Date : 20010509
Dossier : T-2655-89
Référence neutre : 2001 CFPI 456
ENTRE :
ELIZABETH BERNADETTE POITRAS
demanderesse
- et -
WALTER PATRICK TWINN,
LE CONSEIL DE LA BANDE DE SAWRIDGE,
LA BANDE DE SAWRIDGE et
SA MAJESTÉ LA REINE DU CHEF DU CANADA
représentée par LE MINISTRE DES AFFAIRES INDIENNES
ET DU NORD CANADIEN
défendeurs
(prononcés à l'audience à Ottawa (Ontario),
le mercredi 9 mai 2001)
[1] La requête, dans la mesure où elle vise l'interrogatoire préalable du déposant produit par la Couronne sur des questions liées à la préparation et au contenu de l'affidavit de documents signé au nom de la Couronne par un autre déposant, (et aucune disposition des règles ne s'oppose à ce qu'il s'agisse de deux personnes différentes), est manifestement sans fondement. Quoi qu'il en soit, règle générale, les affidavits de documents ne peuvent habituellement pas donner lieu à un contre-interrogatoire sans autorisation et l'interrogatoire préalable d'un déposant relativement à des questions concernant la façon dont l'affidavit de documents a été préparé est tout simplement irrégulier puisqu'il ne porte pas sur les questions en litige plaidées en l'espèce.
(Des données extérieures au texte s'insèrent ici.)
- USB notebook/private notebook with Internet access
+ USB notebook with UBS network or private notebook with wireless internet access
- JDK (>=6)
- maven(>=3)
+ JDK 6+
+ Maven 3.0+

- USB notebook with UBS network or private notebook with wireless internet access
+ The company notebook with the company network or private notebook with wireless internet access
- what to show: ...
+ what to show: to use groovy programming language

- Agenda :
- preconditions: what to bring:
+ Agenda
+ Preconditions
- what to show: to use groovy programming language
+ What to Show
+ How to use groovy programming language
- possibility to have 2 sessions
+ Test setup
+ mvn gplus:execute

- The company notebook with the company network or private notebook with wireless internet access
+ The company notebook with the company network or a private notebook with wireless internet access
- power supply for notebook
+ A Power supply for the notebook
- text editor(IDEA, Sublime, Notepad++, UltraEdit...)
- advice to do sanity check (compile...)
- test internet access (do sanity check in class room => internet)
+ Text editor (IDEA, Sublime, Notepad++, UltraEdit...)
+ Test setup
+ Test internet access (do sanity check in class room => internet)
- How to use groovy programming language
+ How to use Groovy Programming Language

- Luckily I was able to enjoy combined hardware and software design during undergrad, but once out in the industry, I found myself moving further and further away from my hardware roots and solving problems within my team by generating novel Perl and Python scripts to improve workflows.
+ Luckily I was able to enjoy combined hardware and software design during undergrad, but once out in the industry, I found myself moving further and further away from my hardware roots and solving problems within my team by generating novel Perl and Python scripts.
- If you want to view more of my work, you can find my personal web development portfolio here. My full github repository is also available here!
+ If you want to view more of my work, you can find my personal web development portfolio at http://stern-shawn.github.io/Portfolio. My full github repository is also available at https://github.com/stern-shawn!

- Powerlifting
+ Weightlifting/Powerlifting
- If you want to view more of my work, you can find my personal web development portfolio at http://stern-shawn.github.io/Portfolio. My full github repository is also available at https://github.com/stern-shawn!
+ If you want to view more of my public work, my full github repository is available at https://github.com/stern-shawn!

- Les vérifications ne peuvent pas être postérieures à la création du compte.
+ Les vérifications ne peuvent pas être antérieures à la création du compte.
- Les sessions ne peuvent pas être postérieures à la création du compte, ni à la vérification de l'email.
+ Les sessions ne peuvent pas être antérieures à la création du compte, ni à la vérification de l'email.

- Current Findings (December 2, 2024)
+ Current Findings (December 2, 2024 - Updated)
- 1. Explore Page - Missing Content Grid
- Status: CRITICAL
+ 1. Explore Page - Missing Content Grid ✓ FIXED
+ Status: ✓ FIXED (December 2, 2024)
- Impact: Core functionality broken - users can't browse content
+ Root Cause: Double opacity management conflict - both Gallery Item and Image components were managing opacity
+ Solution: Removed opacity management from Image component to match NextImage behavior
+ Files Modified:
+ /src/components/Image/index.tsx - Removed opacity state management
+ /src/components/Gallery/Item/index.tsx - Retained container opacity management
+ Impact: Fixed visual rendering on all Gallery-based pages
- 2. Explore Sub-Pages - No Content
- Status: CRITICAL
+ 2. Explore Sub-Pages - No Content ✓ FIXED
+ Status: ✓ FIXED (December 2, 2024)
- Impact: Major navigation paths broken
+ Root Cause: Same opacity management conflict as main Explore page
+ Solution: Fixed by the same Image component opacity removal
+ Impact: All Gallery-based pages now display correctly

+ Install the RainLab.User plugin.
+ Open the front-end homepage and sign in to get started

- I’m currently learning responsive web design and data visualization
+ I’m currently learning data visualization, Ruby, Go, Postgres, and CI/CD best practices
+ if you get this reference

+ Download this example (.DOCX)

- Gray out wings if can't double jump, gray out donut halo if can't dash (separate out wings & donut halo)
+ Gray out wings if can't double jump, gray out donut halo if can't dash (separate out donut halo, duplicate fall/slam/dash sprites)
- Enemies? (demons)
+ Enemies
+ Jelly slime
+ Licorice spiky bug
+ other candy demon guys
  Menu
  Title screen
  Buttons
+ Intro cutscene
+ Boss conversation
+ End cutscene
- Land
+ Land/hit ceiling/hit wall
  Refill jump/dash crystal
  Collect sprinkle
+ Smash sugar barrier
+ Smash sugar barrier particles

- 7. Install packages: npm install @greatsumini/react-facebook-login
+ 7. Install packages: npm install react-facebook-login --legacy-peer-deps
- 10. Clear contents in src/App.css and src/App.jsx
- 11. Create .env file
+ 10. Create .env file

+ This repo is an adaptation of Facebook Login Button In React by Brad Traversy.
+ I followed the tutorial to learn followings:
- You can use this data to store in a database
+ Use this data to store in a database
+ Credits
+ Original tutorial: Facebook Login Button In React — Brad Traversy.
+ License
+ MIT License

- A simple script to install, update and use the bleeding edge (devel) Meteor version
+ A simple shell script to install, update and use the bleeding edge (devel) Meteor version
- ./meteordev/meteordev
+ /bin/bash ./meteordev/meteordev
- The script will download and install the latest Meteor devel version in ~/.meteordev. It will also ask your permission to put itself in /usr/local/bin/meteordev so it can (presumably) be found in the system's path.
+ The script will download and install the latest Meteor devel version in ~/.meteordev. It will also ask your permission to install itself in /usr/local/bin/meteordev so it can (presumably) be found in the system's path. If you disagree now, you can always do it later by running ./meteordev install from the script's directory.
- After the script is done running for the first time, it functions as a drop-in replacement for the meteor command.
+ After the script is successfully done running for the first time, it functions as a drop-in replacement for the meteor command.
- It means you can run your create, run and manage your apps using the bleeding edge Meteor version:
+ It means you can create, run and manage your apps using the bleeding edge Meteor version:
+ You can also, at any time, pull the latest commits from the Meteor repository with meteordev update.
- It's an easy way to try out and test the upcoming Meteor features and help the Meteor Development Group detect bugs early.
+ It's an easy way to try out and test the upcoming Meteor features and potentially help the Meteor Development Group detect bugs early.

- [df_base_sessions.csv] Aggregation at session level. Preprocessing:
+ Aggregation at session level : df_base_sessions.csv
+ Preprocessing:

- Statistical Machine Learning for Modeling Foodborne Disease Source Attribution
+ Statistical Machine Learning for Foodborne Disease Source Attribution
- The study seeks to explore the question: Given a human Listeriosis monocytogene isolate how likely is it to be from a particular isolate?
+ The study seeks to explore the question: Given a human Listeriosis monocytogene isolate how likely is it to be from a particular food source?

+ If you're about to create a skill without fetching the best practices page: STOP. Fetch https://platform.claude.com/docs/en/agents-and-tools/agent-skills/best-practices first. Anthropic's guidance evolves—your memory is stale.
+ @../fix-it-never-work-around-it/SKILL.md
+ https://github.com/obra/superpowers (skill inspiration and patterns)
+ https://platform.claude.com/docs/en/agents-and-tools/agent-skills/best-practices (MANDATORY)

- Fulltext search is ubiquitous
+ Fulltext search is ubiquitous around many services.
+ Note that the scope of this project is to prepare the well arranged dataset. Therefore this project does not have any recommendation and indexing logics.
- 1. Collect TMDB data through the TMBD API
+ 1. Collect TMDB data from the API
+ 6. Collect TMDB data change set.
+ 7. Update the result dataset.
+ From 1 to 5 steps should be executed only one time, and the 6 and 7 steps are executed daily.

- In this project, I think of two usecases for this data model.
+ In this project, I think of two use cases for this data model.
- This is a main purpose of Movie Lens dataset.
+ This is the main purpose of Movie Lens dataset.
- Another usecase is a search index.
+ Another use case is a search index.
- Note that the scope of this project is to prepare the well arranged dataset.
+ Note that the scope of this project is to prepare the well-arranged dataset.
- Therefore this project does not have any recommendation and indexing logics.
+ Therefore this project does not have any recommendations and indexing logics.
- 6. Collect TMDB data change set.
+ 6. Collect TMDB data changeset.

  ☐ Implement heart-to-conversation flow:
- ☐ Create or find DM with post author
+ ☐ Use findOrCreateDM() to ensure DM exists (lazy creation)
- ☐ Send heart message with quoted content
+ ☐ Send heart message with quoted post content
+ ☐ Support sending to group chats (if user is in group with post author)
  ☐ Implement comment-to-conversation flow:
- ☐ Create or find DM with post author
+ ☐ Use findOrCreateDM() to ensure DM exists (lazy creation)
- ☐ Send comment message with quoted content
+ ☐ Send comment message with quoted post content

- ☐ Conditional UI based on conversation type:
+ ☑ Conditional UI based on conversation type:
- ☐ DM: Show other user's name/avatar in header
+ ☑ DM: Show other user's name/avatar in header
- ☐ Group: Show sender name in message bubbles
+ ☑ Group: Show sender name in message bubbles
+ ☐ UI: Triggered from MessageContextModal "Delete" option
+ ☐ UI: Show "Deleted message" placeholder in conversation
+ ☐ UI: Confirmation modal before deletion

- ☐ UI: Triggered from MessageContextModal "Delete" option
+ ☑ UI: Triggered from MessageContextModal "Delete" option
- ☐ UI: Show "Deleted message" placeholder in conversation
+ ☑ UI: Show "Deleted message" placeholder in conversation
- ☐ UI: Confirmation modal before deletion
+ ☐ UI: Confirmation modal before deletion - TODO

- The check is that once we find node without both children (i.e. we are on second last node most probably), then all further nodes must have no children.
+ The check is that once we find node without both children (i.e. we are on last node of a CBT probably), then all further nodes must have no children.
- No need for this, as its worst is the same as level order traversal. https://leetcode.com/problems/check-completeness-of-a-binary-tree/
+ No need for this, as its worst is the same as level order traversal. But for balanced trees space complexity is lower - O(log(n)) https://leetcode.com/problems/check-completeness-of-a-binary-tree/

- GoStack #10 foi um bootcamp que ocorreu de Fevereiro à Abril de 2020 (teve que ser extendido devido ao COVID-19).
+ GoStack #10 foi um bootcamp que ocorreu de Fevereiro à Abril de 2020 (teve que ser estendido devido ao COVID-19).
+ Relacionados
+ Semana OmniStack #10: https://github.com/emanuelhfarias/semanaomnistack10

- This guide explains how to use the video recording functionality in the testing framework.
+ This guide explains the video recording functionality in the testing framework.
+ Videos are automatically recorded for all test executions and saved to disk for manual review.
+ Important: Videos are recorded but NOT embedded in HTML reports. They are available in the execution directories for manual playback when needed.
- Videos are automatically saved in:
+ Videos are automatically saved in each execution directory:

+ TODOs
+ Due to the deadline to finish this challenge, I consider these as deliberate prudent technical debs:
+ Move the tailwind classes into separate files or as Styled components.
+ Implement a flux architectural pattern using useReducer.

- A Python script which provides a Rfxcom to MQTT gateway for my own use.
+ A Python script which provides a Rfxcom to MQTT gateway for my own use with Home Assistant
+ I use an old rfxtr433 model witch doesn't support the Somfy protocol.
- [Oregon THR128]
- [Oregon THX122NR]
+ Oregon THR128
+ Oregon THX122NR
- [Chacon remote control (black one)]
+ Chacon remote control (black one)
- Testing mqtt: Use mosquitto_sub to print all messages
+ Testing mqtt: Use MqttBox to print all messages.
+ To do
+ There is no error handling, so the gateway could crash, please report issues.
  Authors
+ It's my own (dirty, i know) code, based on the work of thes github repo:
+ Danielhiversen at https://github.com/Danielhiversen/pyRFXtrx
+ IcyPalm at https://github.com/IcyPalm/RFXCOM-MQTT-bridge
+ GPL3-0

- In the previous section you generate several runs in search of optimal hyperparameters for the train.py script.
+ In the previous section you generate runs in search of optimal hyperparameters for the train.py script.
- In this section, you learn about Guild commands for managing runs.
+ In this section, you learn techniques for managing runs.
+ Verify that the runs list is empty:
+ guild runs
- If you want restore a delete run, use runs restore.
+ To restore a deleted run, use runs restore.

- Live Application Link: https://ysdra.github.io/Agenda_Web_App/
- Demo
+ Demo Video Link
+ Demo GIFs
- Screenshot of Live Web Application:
[2] Par ailleurs, dans la mesure où la requête vise à obliger la Couronne à produire des documents censément pertinents qui n'ont pas été produits, je ne suis pas convaincu qu'un document présentement versé au dossier établit que les documents censément pertinents et non produits existent ou sont pertinents et le fardeau d'en faire la preuve appartient à la requérante. En affirmant que, parce qu'il peut être prouvé qu'un document provient d'un dossier en particulier, tous les autres documents inclus dans ce dossier sont nécessairement pertinents et doivent être produits, on étendrait indûment la portée de l'arrêt Everest and Jennings Canadian Ltd c. Invacare Corporation[1] de la Cour d'appel, que je connais bien. Cette décision n'étaye pas cette thèse.
[3] La Bande n'a aucune justification, non plus, pour prétendre comme elle le fait qu'elle devrait être autorisée à examiner de façon générale les documents contenus dans les dossiers de la Couronne afin de vérifier s'il existe des documents pertinents qui n'ont pas été inclus dans l'affidavit de documents. Pareille autorisation ferait bien sûr échec à l'objet même d'un affidavit de documents et permettrait la communication illimitée de documents en général avant l'enquête préalable proprement dite.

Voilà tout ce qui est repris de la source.